When hearing people argue for ‘acceptance’ and ‘accepting others’ I’ve usually gotten the sense that they’re supporting a lazy relativism – all viewpoints are equally valid, all opinions have merit, all practices and beliefs are beyond reproach. I’ve rejected this idea of acceptance because it falls flat in the face of reality. In some situations you can disagree with people while seeing the merits in their argument, or accept that they have their own tastes and way of life. Other times this kind of ‘acceptance’ stems from laziness, dishonesty and indifference, and can lead to terrible problems if people use it to excuse or ignore destructive practices.
I’ve started reading On Becoming a Person by Carl Rogers, an influential psychotherapist who broke away from both Freudian psychoanalysis and behaviorist approaches to psychotherapy. In Chapter 1 of this book, which was published in the early 1960s, he brings up acceptance:
I believe that it is an increasingly common pattern in our culture for each one of us to believe, “Every other person must feel and think and believe the same as I do.”
And a few sentences later he writes…
Each person is an island unto himself, in a very real sense; and he can only build bridges to other islands if he is first of all willing to be himself and permitted to be himself. So I find that when I can accept another person, which means specifically accepting the feelings and attitudes and beliefs that he has as a real and vital part of him, then I am assisting him to become a person: and there seems to me great value in this.
Shifting away from the lazy relativism discussed earlier, the acceptance described here seems to focus on acknowledging that people’s beliefs/feelings/etc. are a real and valid part of them. It matters to them in some way. Maybe we completely disagree with what it is they’re expressing or we find it abhorrent, but we accept that it’s real to them.
We have a strong tendency to invalidate other people by pretending that what they think or feel isn’t real (“You can’t be serious,” we say, or “no one thinks that way” or “you’re lying”); we can even make up explanations to override them (“you don’t really feel like that, you’re just tired” or “you’re hysterical/emotional/unstable…”). Rogers writes that when he’s more “open to the realities in me and in the other person” he’s much more likely to listen and try to understand, instead of immediately leaping in to “fix things” or bend people to his own way of viewing the world.
I think this kind of acceptance is generally a good approach; it reduces the chances that we’ll steamroll someone with our own thoughts, manipulate them and tell them exactly what it is they’re thinking/feeling.
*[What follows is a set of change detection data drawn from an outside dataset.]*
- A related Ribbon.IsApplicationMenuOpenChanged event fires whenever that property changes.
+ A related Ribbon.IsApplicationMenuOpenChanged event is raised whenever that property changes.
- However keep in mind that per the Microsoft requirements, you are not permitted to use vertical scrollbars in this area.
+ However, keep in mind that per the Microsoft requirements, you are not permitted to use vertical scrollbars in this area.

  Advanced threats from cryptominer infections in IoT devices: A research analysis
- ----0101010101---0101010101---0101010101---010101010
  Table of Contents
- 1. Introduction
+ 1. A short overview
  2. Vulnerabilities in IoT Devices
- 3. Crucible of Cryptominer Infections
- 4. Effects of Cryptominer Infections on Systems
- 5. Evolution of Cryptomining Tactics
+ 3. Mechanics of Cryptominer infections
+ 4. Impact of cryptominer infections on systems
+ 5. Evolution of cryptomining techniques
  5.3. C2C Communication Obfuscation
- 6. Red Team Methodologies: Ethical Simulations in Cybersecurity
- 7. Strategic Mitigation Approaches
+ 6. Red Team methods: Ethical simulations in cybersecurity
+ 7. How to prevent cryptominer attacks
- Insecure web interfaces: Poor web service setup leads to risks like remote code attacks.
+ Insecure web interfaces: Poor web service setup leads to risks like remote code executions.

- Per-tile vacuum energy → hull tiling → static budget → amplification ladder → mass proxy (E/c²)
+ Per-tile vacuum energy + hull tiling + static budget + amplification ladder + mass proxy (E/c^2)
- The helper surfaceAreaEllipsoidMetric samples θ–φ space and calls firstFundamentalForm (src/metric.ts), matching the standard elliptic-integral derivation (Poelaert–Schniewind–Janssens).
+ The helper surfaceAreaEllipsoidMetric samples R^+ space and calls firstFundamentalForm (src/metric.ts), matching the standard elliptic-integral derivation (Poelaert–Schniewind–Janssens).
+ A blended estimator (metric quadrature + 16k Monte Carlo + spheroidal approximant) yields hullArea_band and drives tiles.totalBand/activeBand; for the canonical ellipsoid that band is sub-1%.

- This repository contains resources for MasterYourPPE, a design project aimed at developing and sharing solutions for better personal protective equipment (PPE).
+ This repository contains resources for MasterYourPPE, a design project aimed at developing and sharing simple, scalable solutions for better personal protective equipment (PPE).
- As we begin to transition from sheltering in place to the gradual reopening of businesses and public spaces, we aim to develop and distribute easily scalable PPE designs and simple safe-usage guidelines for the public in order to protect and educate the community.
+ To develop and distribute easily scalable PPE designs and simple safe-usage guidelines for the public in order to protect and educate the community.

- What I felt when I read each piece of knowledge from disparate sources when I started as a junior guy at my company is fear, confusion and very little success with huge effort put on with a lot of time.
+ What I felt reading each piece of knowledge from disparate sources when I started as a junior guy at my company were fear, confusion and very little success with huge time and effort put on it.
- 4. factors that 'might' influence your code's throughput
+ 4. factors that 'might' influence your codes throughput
It also resonates with some of my readings on mindfulness training and accepting the present moment as it is, with all of its positive and negative qualities (instead of avoiding reality or warping it with our own thoughts of what it should be like).
Then again, what do we do when we want to change ourselves or when other people’s thoughts, feelings and behaviors are destructive to themselves and to others? We can accept that what they’re doing is real and serves some important psychological need… but if they want to change and ask for help, how can we help them? Does the kind of acceptance described by Rogers in this chapter easily slide into the lazy relativism mentioned earlier in the post? I’ll keep reading more of this book (and more about mindfulness) to better understand (hopefully) how these ideas of acceptance interact with personal development and change. At least for now, Rogers writes that it’s a paradox:
Yet the paradoxical aspect of my experience is that the more I am simply willing to be myself, in all this complexity of life and the more I am willing to understand and accept the realities in myself and in the other person, the more change seems to be stirred up.
Lately I’ve been seeing “acceptance” more as a fearlessness. Like, if I’m feeling a sense of jealousy or rage in the moment, and I try to fight it off, it just gets worse. Similarly, if someone else is telling me a belief of theirs that I’m uncomfortable with, and I try to fight it off, then it can make me have a lot of barriers to feeling the present moment.
But when I “accept” the feelings, or stop fighting them and see them as they are in the moment, it doesn’t mean that I need to permanently agree with them or change according to them or adopt a new belief system, it just means that I’m not pushing something away out of fear or resistance, and instead, I’m letting that thing happen for a moment before making a choice about what to actually do about it. That’s how I’ve been trying to see it lately, anyway, instead of acceptance being tied to approval or agreement or anything pleasurable and “happy”.
That’s a great way of looking at it. I agree – resisting or pretending it doesn’t exist often makes it worse or makes it warp perceptions of the present moment. Thanks for sharing this.
I really like thinking about it…I’m super glad I found your post. It definitely has lasted in my brain and continues to inspire new thoughts on the topic!